IT'S TIME TO GET ATHENIAN!
From Diocles of Carystus, 4th Century B.C. in Athens - Prescription for One’s Morning
"The cultivation of health begins with the moment a man wakes up. This should as a rule be when the food he ate the previous day has already moved from the stomach to the bowels. A young or middle-aged individual should take a walk of about 10 stadia (a little over a mile) just before sunrise.
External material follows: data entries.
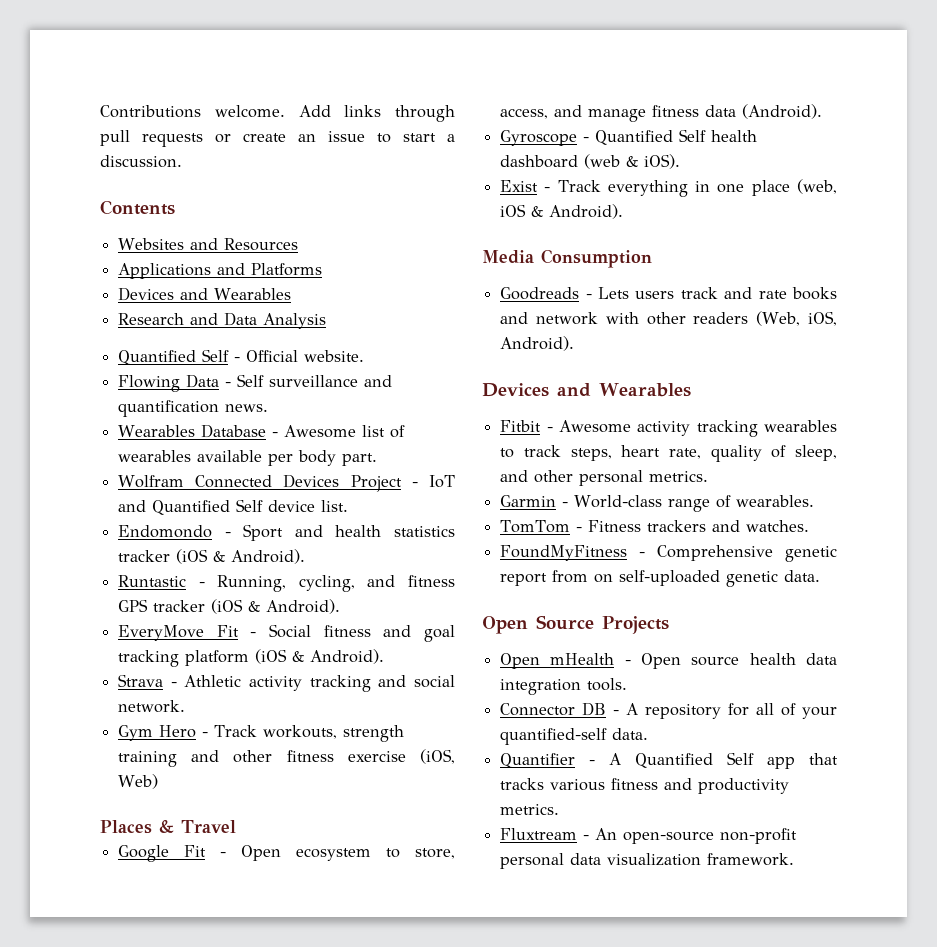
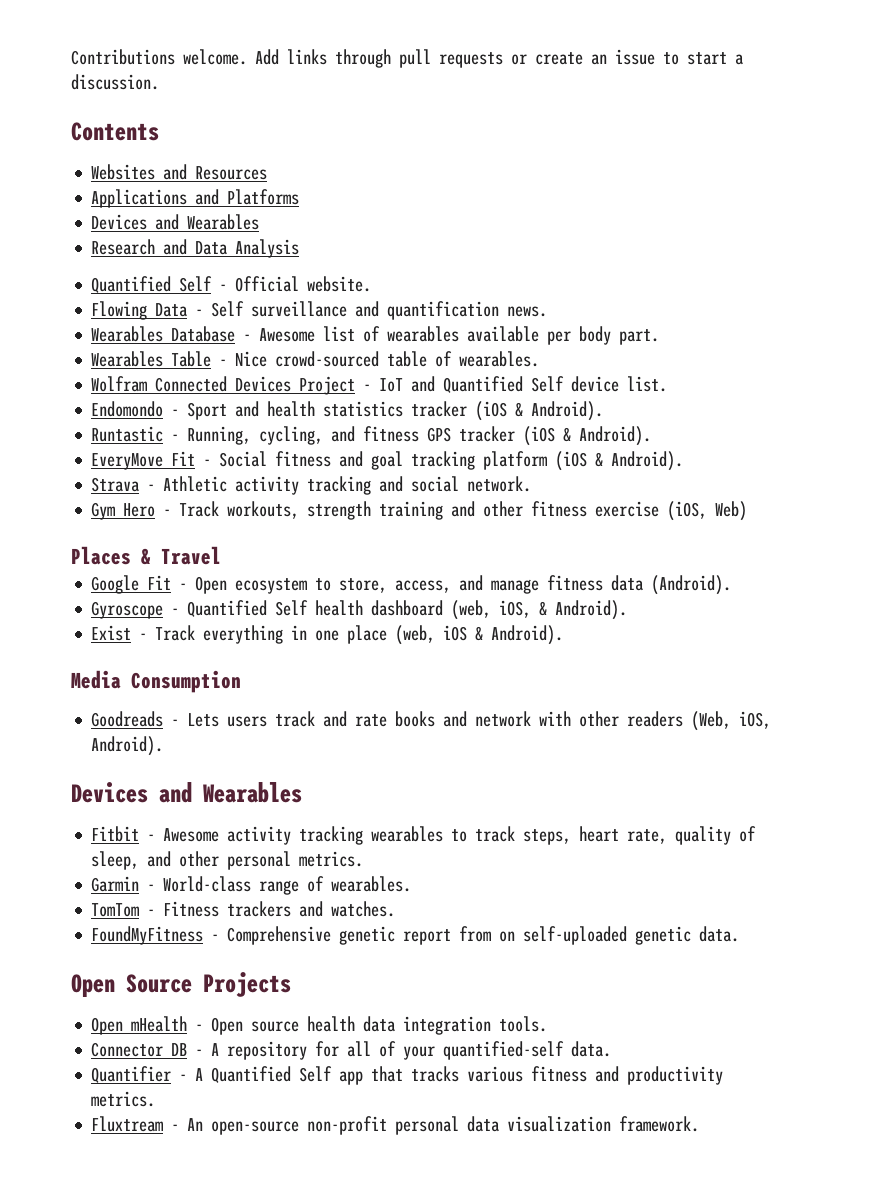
+ Wearables Table - Nice crowd-sourced table of wearables.
- Gyroscope - Quantified Self health dashboard (web & iOS).
+ Gyroscope - Quantified Self health dashboard (web, iOS, & Android).

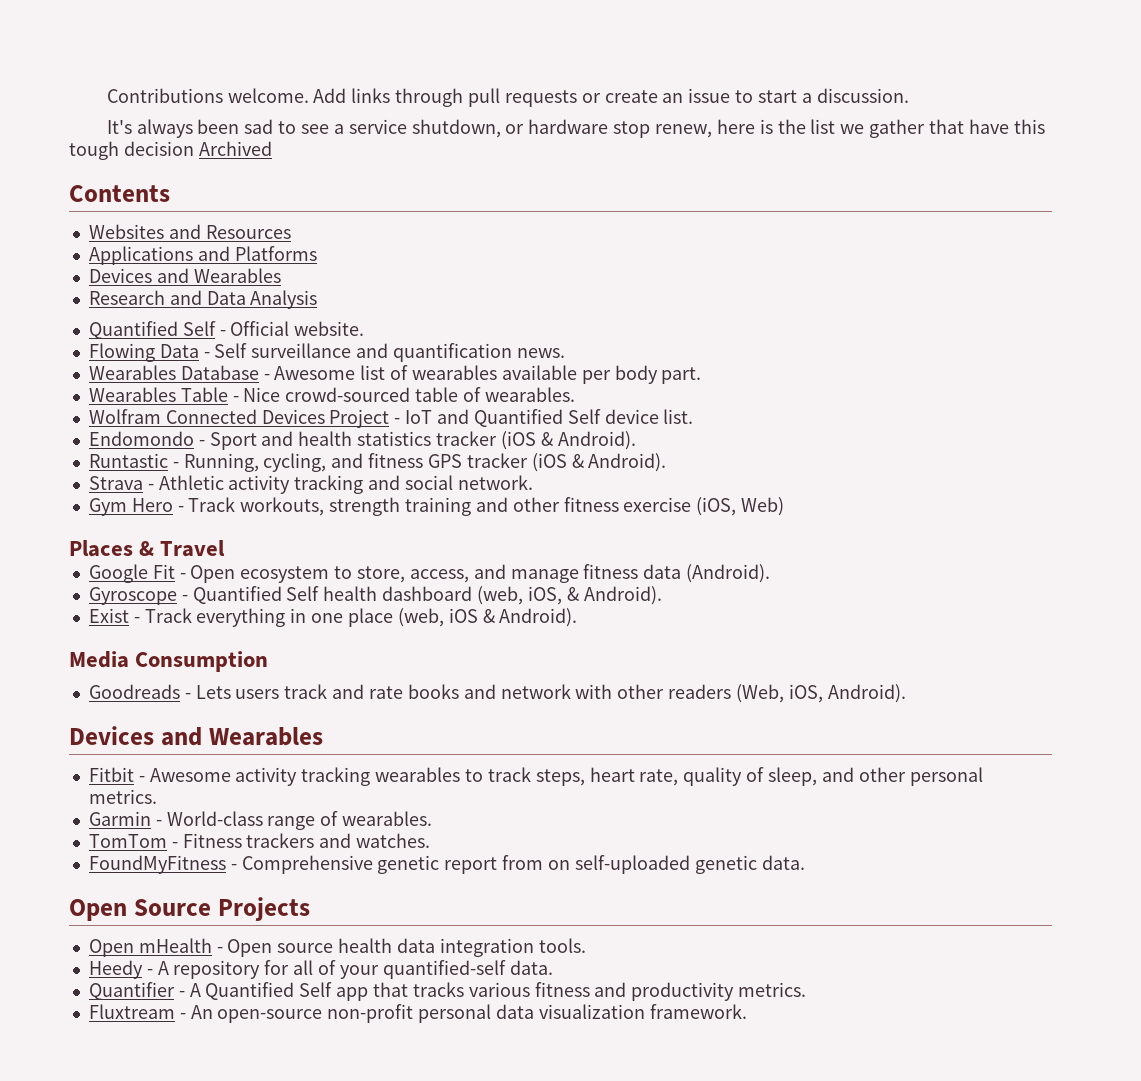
+ It's always been sad to see a service shutdown, or hardware stop renew, here is the list we gather that have this tough decision Archived
- EveryMove Fit - Social fitness and goal tracking platform (iOS & Android).
- Connector DB - A repository for all of your quantified-self data.
+ Heedy - A repository for all of your quantified-self data.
After awakening one should not arise at once but should wait until the heaviness and torpor of sleep have gone. After arising once should rub one's neck and head thoroughly in order to overcome the stiffness caused by the pillow. Then rub the whole body with some oil. Those who are not accustomed to empty their bowels immediately after arising should perform this rubbing before the evacuation...Thereafter one shall every day wash face and eyes with the hands using pure water. One shall rub the gums in order to strengthen the teeth or shall simply rub the teeth inside and outside with the fingers using some fine peppermint powder and cleaning the teeth of remnants of food. One shall anoint nose and ears inside, preferably with well-perfumed oil...The head is a part that requires a great deal of care, such as rubbing, unction, washing, combing, and close shaving. One shall rub and anoint the head every day but wash it and comb it only at intervals...
After such a morning toilet people who are obliged or chose to work will do so, but people of leisure will first take a walk. Long walks before meals evacuate the body, prepare it for receiving food, and give it more power for digesting it. Moderate and slow walks after meals mix foods, drinks, and gases contained in the body...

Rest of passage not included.